Targowski and his colleagues describe how OCT, which is commonly used to produce three-dimensional images of the layers of the retina, overcomes those difficulties. OCT has been used by art conservators to study varnishes and underdrawings, but the work by Targowski’s group is the first known effort to use it to extrapolate historical information.








OCT tomograms from “Saint Leonard of Porto Maurizio”: (a) multilayer varnish (image width, 7 mm); (b) semitransparent overpainting (image width, 7 mm); (c) opaque overpainting (image width, 12.3 mm). Yellow arrows indicate the surface of the primary varnish layer; green arrows indicate the primary opaque paint layer; circles show boundaries between original and overpainted areas; the rectangle indicates a region in which the overpainting is completely opaque. The bars indicate real distances in media of refractive index of 1.5.
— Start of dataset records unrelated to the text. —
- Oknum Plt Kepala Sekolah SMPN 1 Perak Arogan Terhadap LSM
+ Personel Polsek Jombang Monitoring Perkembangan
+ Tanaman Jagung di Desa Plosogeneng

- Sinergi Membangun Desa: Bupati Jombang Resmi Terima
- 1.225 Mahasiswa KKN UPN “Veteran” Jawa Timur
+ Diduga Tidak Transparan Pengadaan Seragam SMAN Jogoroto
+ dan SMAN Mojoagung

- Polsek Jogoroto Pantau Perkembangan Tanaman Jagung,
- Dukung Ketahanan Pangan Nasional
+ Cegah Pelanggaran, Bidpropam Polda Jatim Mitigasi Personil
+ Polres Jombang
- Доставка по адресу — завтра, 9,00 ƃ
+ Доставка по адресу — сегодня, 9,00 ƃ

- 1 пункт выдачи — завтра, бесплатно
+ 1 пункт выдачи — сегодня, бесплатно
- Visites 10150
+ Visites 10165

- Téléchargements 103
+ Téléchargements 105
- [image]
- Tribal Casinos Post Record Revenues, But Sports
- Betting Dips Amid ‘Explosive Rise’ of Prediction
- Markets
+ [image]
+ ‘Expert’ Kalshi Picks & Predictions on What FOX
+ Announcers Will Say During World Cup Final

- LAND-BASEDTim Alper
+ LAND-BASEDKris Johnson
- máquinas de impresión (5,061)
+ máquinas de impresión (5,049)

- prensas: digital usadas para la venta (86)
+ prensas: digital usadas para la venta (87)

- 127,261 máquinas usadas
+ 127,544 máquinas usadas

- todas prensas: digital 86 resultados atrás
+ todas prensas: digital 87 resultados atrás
The group used OCT to analyze two oil paintings from the 18th and 19th centuries. In one, “Saint Leonard of Porto Maurizio,” OCT revealed evidence that the inscription “St. Leonard” was added approximately 50 years after completion of the painting. In the other, “Portrait of an Unknown Woman,” OCT found evidence of possible forgery of the artist’s signature.







The group reported its work in the Dec. 31, 2009, issue of Accounts of Chemical Research.